In this Year For Priests, it has been requested that thoughts be shared on the gift of the priesthood. It is a challenging opportunity to try to express, in a limited amount of words, more than 40 years of priesthood.
The priesthood, while lived individually in a person, is bigger than any of us and its expression in each of us is limited to our frail human qualities. One can never be worthy of the priesthood, but can only spend one’s priesthood becoming less unworthy of the great gift that has been given.
In holy orders, a man is ordered to serve the people of God. He does this by the administration of the sacraments and acts in the person of Christ — “in persona Christi” — at the altar and in the confessional. At the words of consecration, the priest does not say, “This is Christ’s body,” but rather, “This is my body.” In confession, he does not say, “Christ absolves you from your sins,” but instead, “I absolve you from your sins.”
In older terminology we would say the priest in an alter Christus, another Christ. We were always to be Christ to others. This is a challenge that, as we have so recently seen, is not always attained.
Times change, people change, the focus of the priesthood might change, but the work of the priest does not change.
In the years I have been a priest, there have been four bishops in our diocese and five popes. During that time, the work did not change nor did the sacramental ministrations essentially change. The priesthood is beyond personalities or time or even location.
The priest is one of the few people who are involved with people at every event of their lives. He is present as they come into the world to baptize them; he is there to assist them to confess their sins and receive the Eucharist for the first time. As the spirit of God comes to them in confirmation, he is there. As two people commit themselves in marriage, he is their witness for the Church. In their illness, he is there with the sacrament of the sick. At the loss of a loved one, he is there to bury them. He is there to help them in the difficulties of their life; he is there to bring them the grace of God in sacramental and non-sacramental ways. He is there for them.
For the most part he is welcomed and respected. He hears things no one else ever will. He will help people make decisions that will always be confidential. Once the clerical collar is seen, for better and worse, a mind-set is formed. Much of the respect for the priesthood comes from those who have come before us. We add our own image that will last long after us.

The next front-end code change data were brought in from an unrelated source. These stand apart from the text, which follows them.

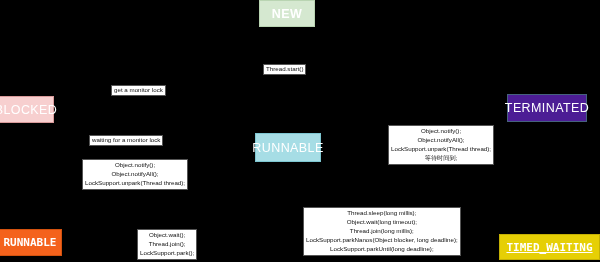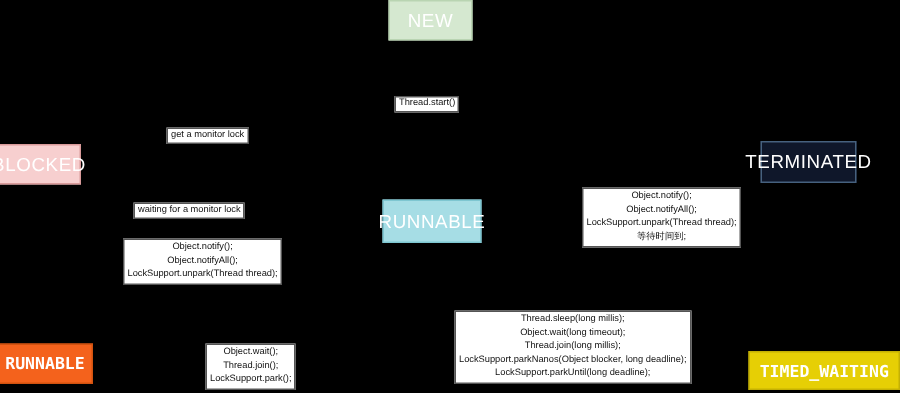--- a/index.html
+++ b/index.html
@@ -44,6 +44,7 @@
     left: 259px; top: 0px; width: 56px; height: 27px;
     background: #d5e8d0;
     border: 1px solid #b9d4b2;
+    font-weight: bold;
   }
   #node-blocked {
     left: -2px; top: 96px; width: 56px; height: 27px;

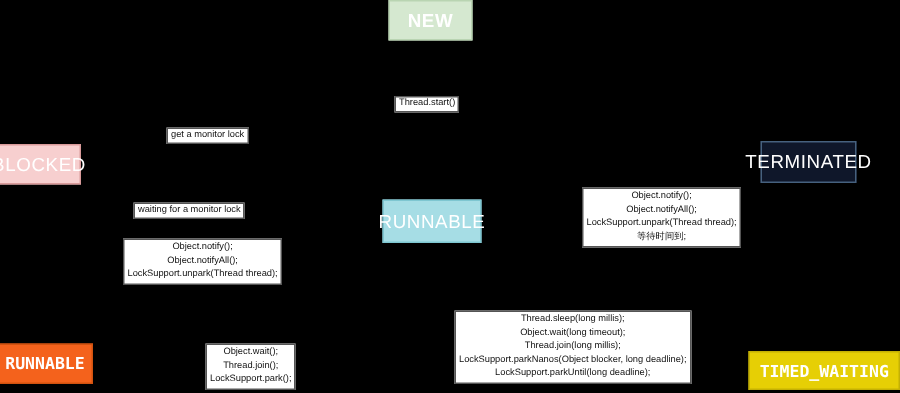--- a/index.html
+++ b/index.html
@@ -57,8 +57,8 @@
     border: 1px solid #7ec6d1;
   }
   #node-terminated {
-    left: 507px; top: 94px; width: 64px; height: 28px;
-    background: #0f172a;
+    left: 507px; top: 94px; width: 80px; height: 28px;
+    background: #4c1d95;
     border: 1px solid #4c6party;
     border: 1px solid #46617e;
   }

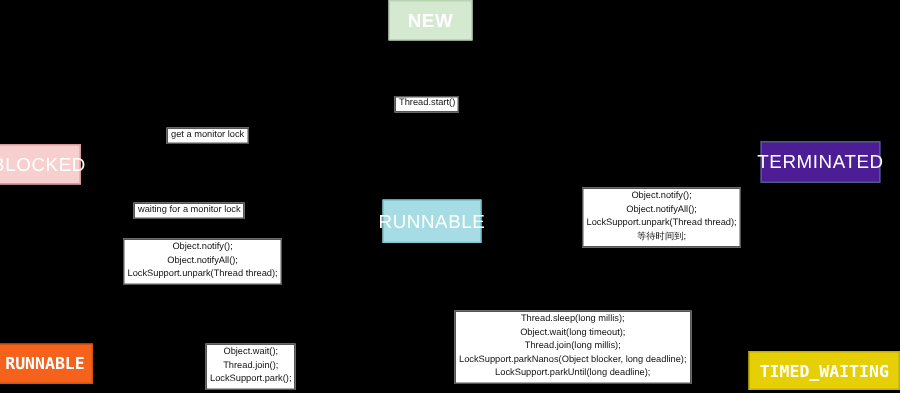--- a/index.html
+++ b/index.html
@@ -71,6 +71,7 @@
     left: 499px; top: 234px; width: 101px; height: 26px;
     background: #e6cf05;
     border: 1px solid #c4b004;
+    text-decoration: underline;
   }
 
   

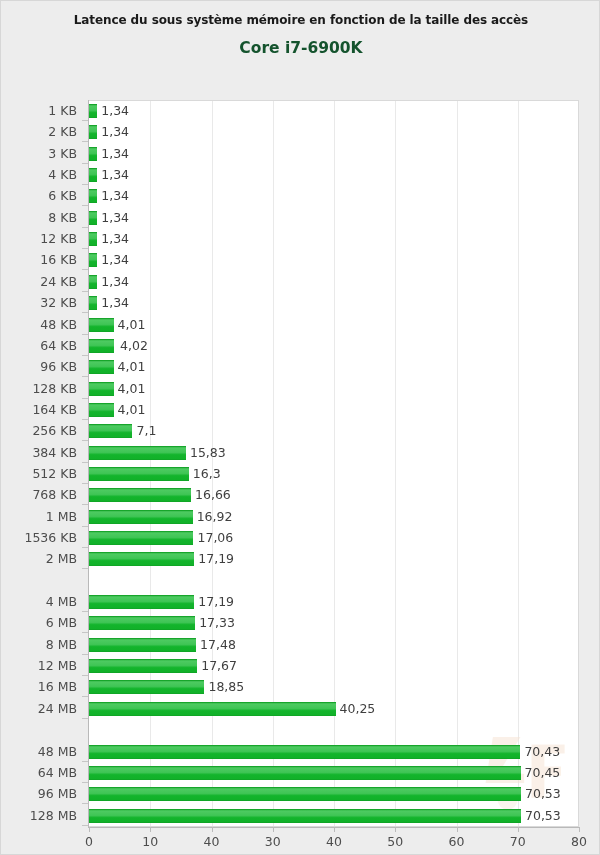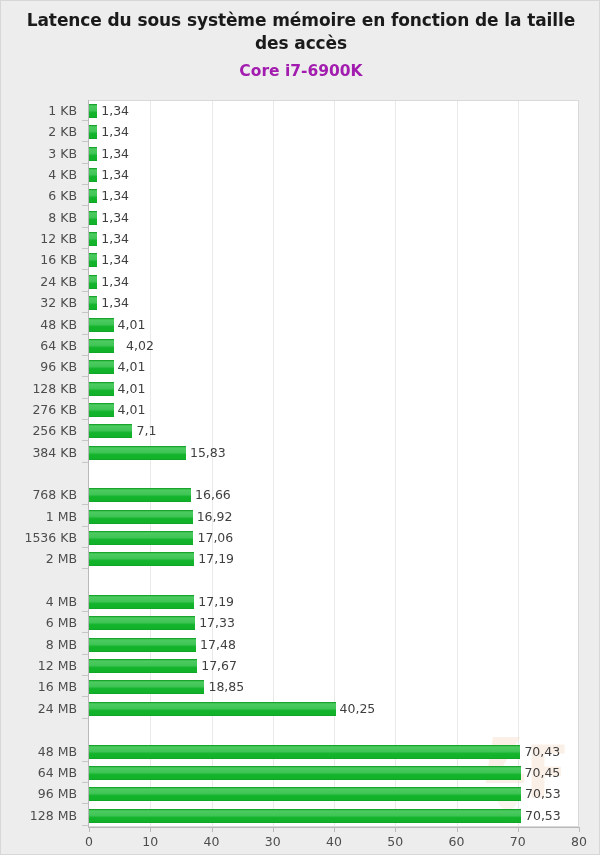--- a/index.html
+++ b/index.html
@@ -32,7 +32,7 @@
     text-align: center;
   }
   .chart-title {
-    font-size: 17px;
+    font-size: 12px;
     font-weight: bold;
     color: #1a1a1a;
     line-height: 23px;

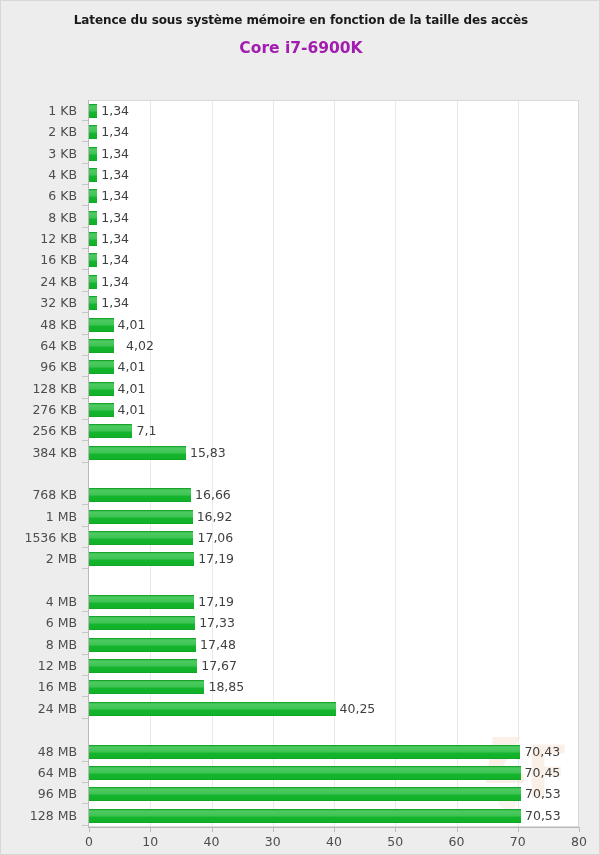--- a/index.html
+++ b/index.html
@@ -43,7 +43,7 @@
     margin-top: 6px;
     font-size: 15.5px;
     font-weight: bold;
-    color: #a21caf;
+    color: #14532d;
     line-height: 20px;
   }
 

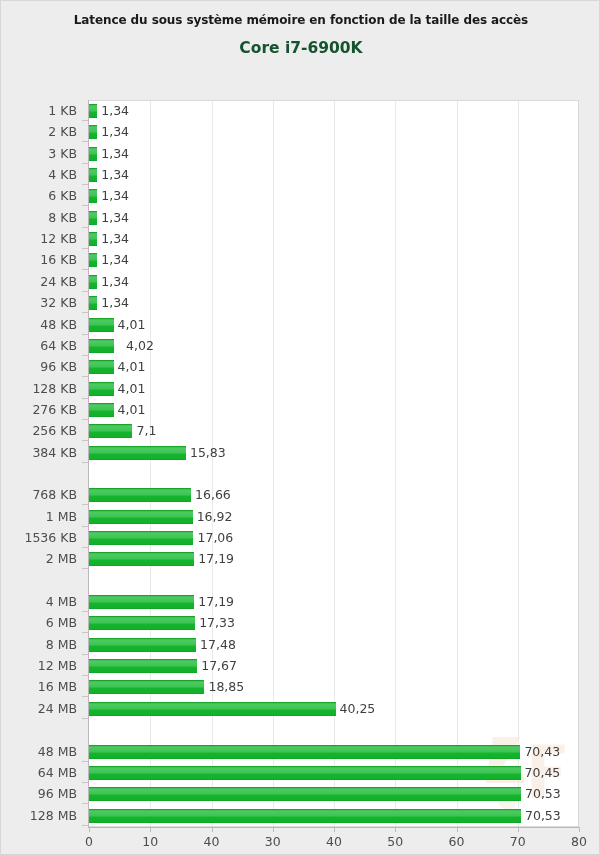--- a/index.html
+++ b/index.html
@@ -285,7 +285,7 @@
         <div class="cat-label">64 KB</div>
         <div class="y-tick"></div>
         <div class="bar" title="64 KB: 4,02" style="width: 24.6225px;"></div>
-        <div class="bar-value" style="left: 121px;">4,02</div>
+        <div class="bar-value" style="left: 115px;">4,02</div>
       </div>
       <div class="row" style="top: 256.2px;">
         <div class="cat-label">96 KB</div>

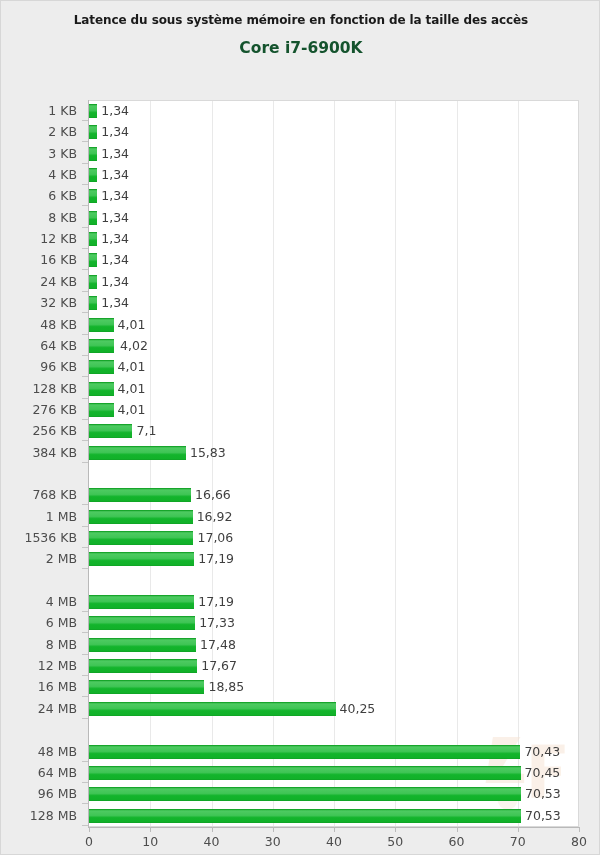--- a/index.html
+++ b/index.html
@@ -300,7 +300,7 @@
         <div class="bar-value" style="left: 112.561px;">4,01</div>
       </div>
       <div class="row" style="top: 298.9px;">
-        <div class="cat-label">276 KB</div>
+        <div class="cat-label">164 KB</div>
         <div class="y-tick"></div>
         <div class="bar" title="192 KB: 4,01" style="width: 24.5612px;"></div>
         <div class="bar-value" style="left: 112.561px;">4,01</div>

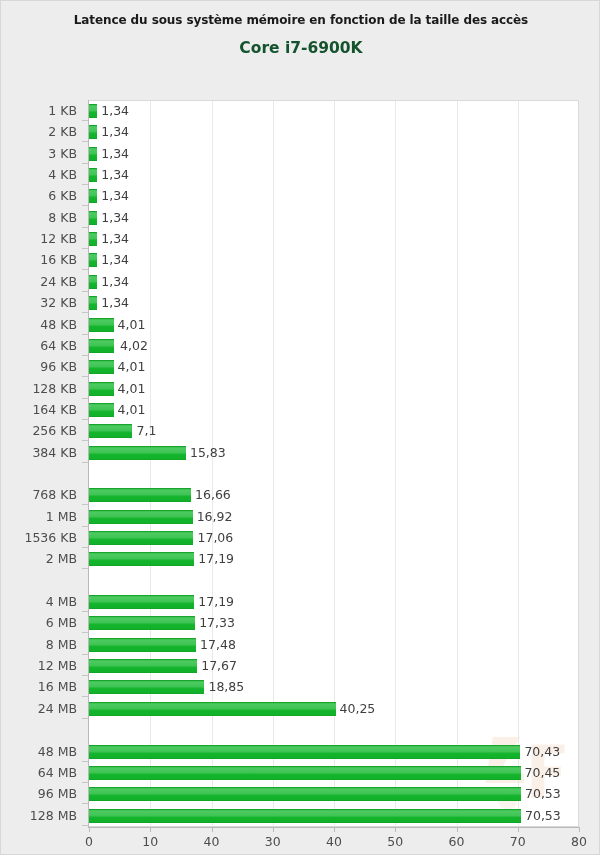--- a/index.html
+++ b/index.html
@@ -316,6 +316,12 @@
         <div class="y-tick"></div>
         <div class="bar" title="384 KB: 15,83" style="width: 96.9587px;"></div>
         <div class="bar-value" style="left: 184.959px;">15,83</div>
+      </div>
+      <div class="row" style="top: 362.95px;">
+        <div class="cat-label">512 KB</div>
+        <div class="y-tick"></div>
+        <div class="bar" title="512 KB: 16,3" style="width: 99.8375px;"></div>
+        <div class="bar-value" style="left: 187.838px;">16,3</div>
       </div>
       <div class="row" style="top: 384.3px;">
         <div class="cat-label">768 KB</div>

How my 40-plus years of priesthood were exercised is of less importance than the fact that I am privileged to be a priest. It is something I had always wanted to do since serving as an altar boy in grade three. That vocation was nourished in Catholic grammar and high school. My education took me to college in Rhode Island and graduate school in Baltimore, Md.
My interest in education allowed me to serve as chaplain in various diocesan high schools and now I have a parish with a school. Today, a parish school is a different challenge than those days when schools flourished and were supported by priests and people alike.
While we may design our life, for the priest, it is designed by God. My parish work was to be limited for a period of time. I served in the chancery for 23 years of my priesthood; it allowed me to see beyond a parish to a diocese. As mission director, I am able to see the Church beyond our country, and, as archivist, I learned how the past is part of the present. As director of the diocesan Permanent Diaconate Office, I have come to a better understanding of holy orders and the goodness of those who want to make Christ present as permanent deacons.
As secretary and master of ceremonies, I came to know our bishops in a more personal manner and was able to help my brother priests in a variety of circumstances. It also allowed me the possibility of visiting all the parishes in our diocese. God chose to have me exercise my priesthood in a different manner, but it was priestly ministry.
Now I am pleased to be a pastor of a wonderful parish and continue to exercise my priestly ministry in that special and wonderful way.
It is my hope that as priests share their love of the priesthood in this Year For Priests, many will come to appreciate the gift of the priesthood and other men may be inspired to beg the Lord to call them to share in the special gift of the priesthood.
Msgr. Oliveira, ordained in 1967, is pastor of St. Mary’s Parish in New Bedford.